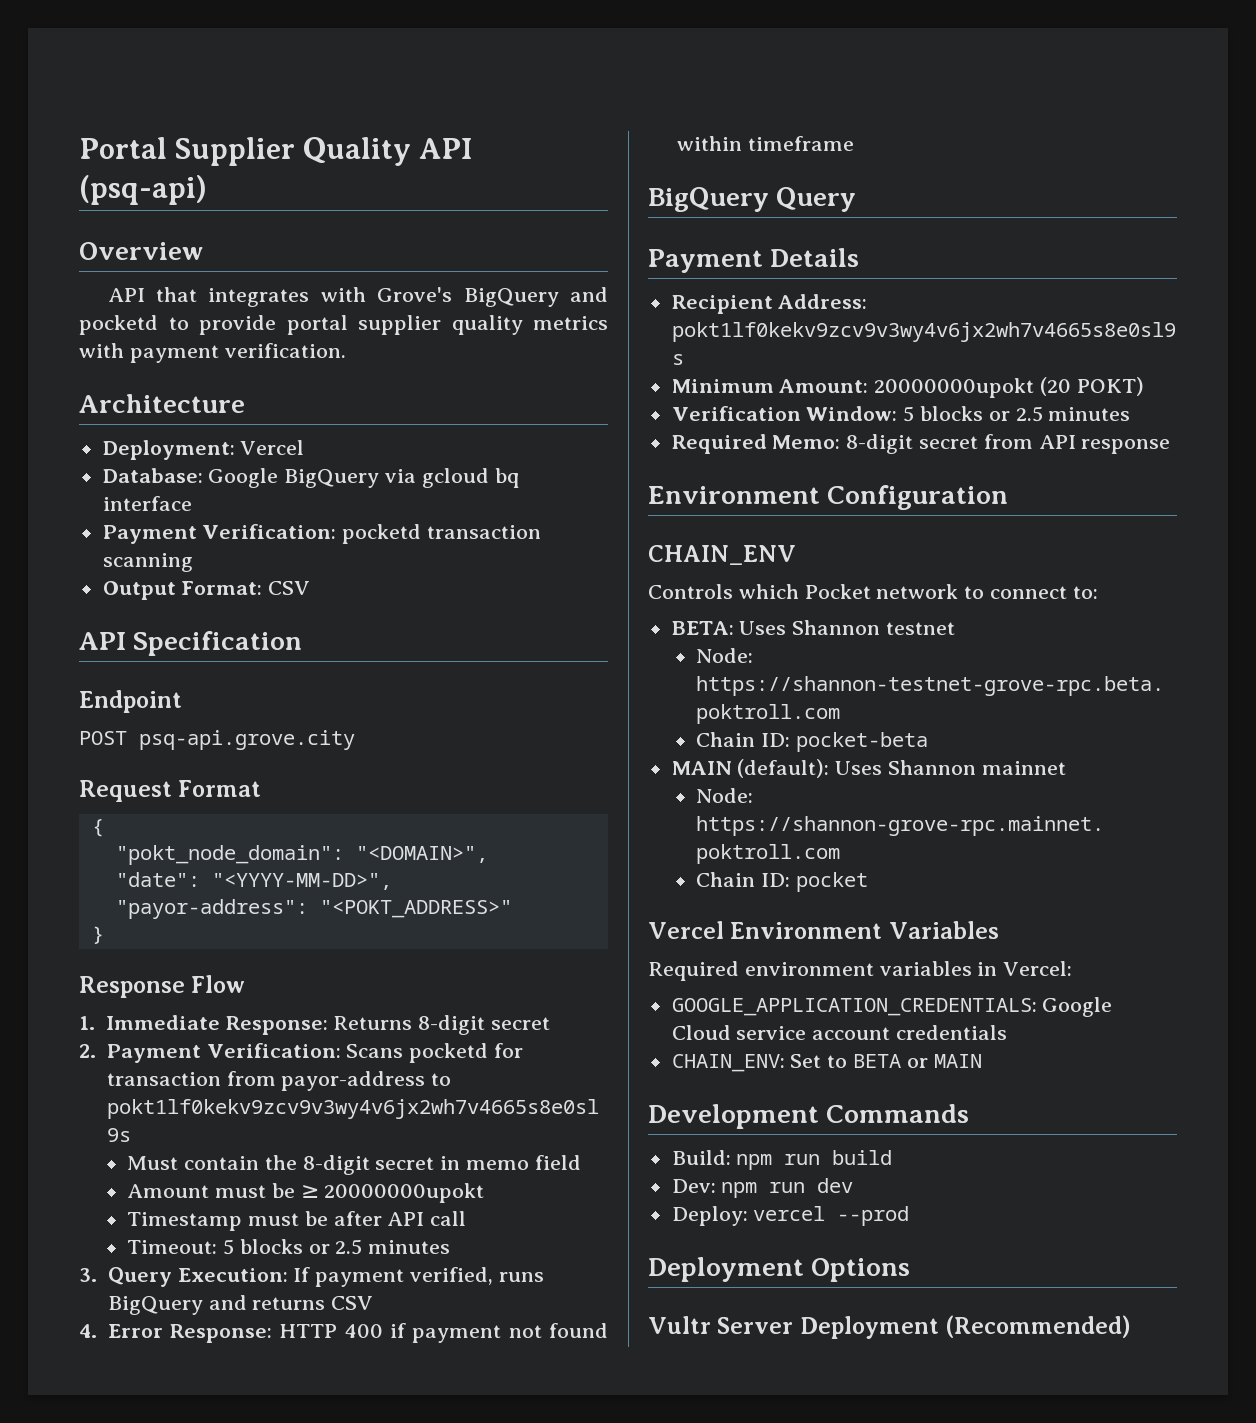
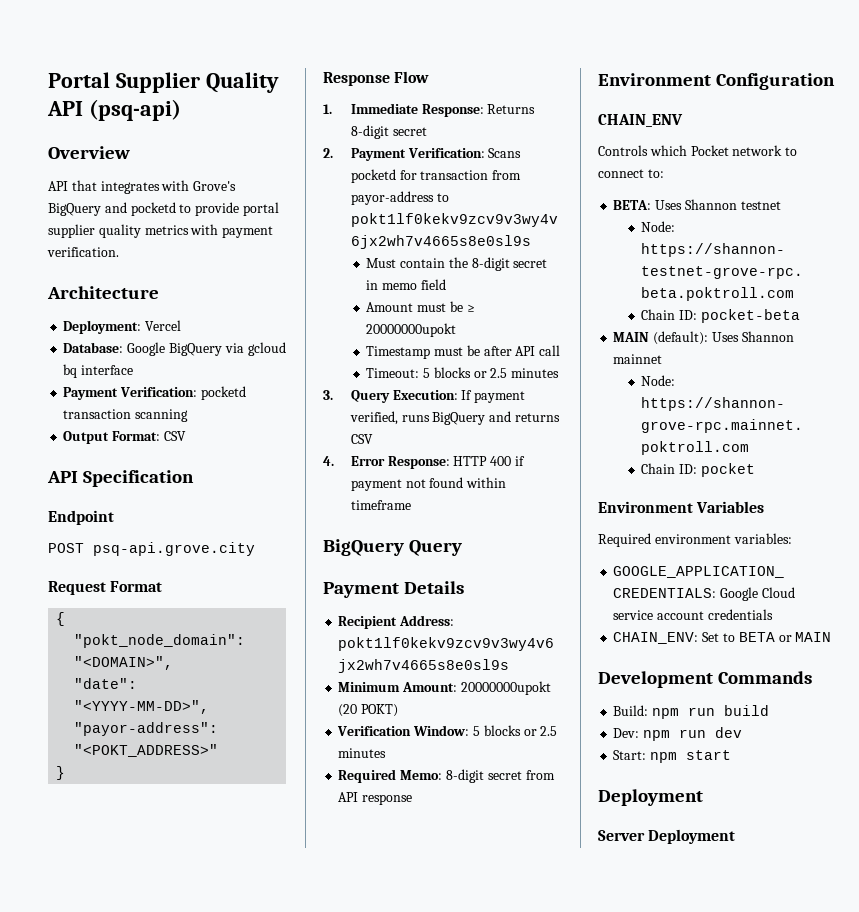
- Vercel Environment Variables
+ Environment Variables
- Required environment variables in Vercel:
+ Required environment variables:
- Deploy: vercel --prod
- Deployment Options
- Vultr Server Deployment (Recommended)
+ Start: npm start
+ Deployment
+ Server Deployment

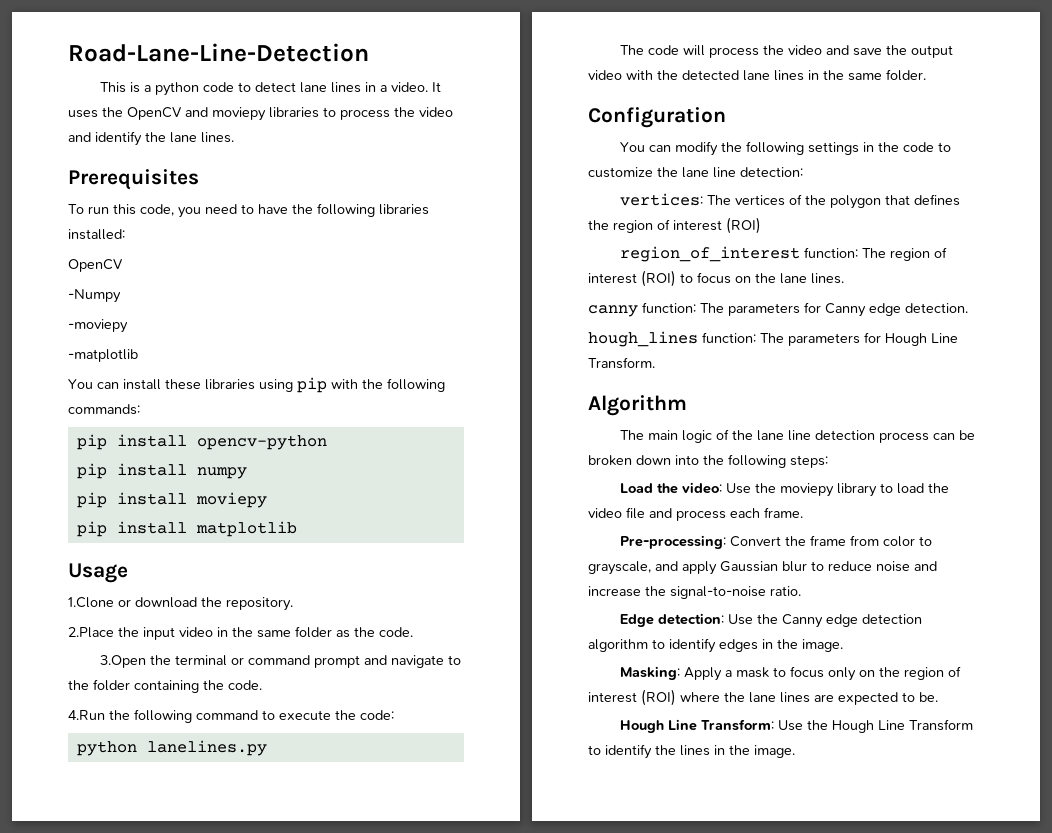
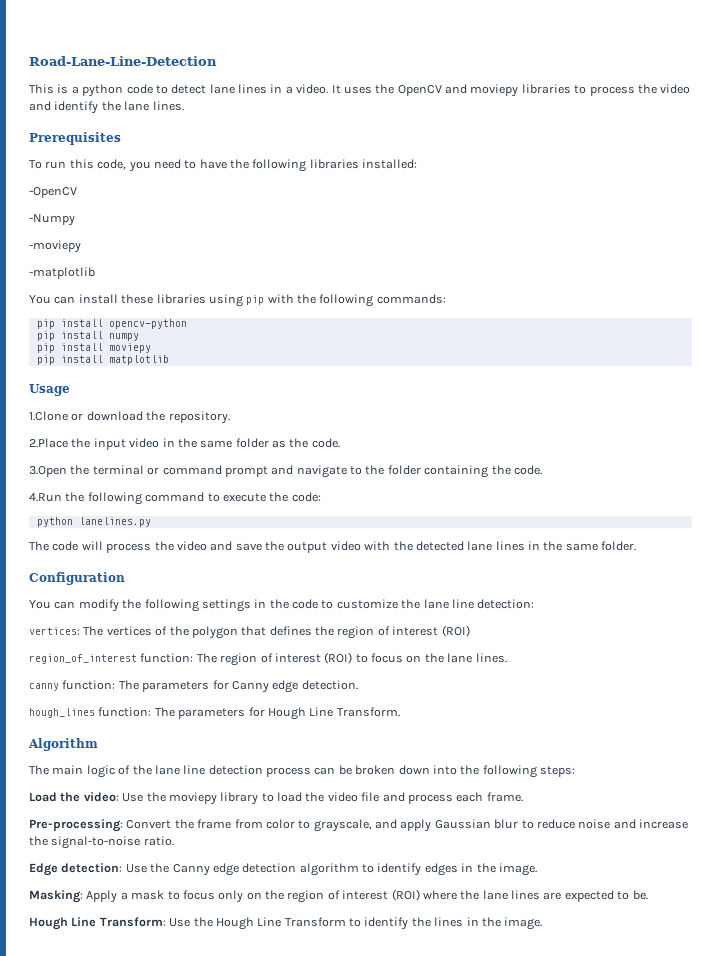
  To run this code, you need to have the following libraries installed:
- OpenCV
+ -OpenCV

______________________________

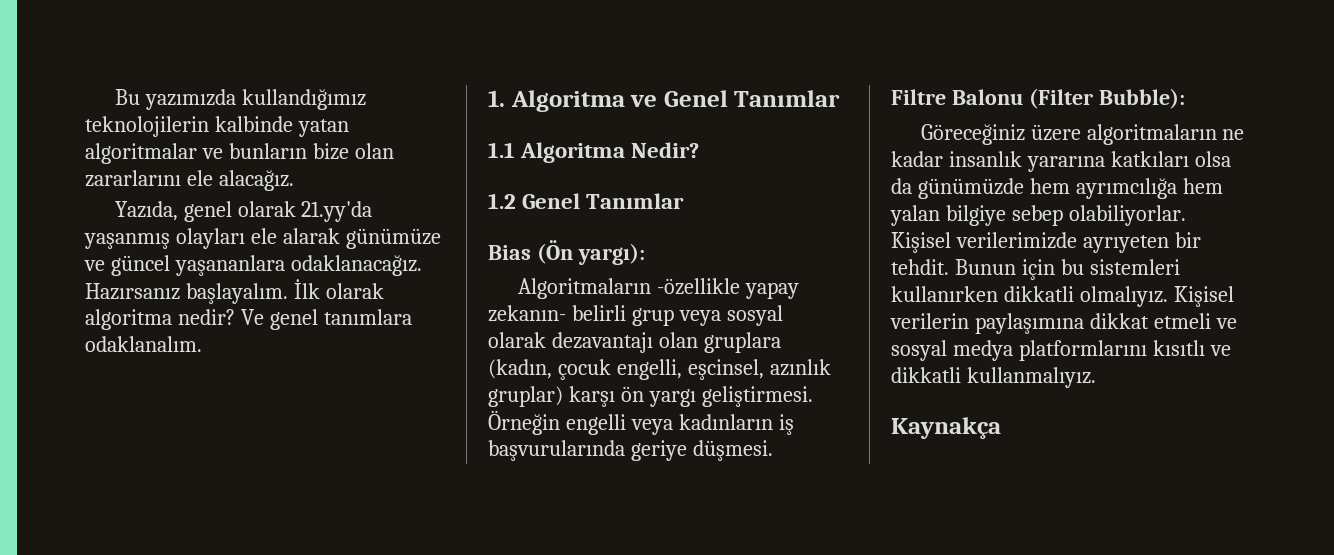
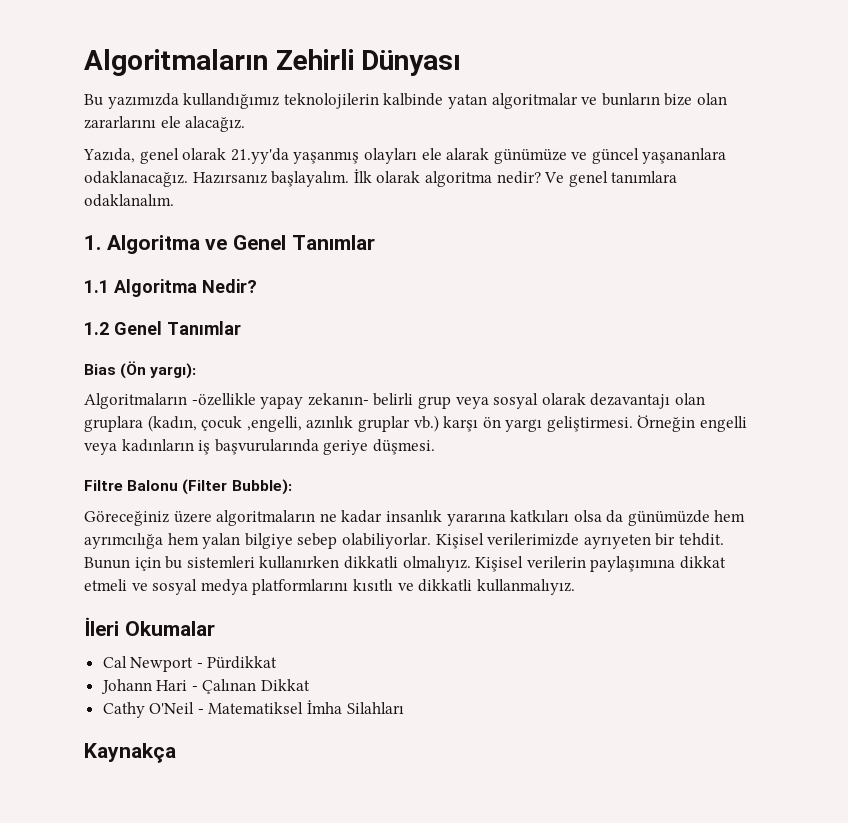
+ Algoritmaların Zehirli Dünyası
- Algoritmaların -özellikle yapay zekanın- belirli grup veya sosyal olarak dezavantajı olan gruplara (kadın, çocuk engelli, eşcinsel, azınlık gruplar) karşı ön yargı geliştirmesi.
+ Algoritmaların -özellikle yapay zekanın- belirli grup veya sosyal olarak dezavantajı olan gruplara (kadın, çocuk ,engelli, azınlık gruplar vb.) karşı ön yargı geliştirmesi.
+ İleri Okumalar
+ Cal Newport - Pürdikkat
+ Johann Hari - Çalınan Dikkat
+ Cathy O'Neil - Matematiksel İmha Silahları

______________________________

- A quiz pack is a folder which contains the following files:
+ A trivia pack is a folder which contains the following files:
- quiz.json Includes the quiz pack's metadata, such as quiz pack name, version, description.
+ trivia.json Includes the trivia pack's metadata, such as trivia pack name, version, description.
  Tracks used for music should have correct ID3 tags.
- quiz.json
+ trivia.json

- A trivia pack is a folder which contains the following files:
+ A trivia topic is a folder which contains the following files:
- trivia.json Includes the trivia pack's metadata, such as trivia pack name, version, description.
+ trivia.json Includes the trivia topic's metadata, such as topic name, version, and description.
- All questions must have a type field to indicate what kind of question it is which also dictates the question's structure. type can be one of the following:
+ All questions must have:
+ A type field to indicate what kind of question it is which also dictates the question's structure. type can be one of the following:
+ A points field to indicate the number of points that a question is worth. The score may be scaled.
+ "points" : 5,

______________________________

For every line above that includes the string "indicate", copy the line.

__The answer__.
- All questions must have a type field to indicate what kind of question it is which also dictates the question's structure. type can be one of the following:
+ A type field to indicate what kind of question it is which also dictates the question's structure. type can be one of the following:
+ A points field to indicate the number of points that a question is worth. The score may be scaled.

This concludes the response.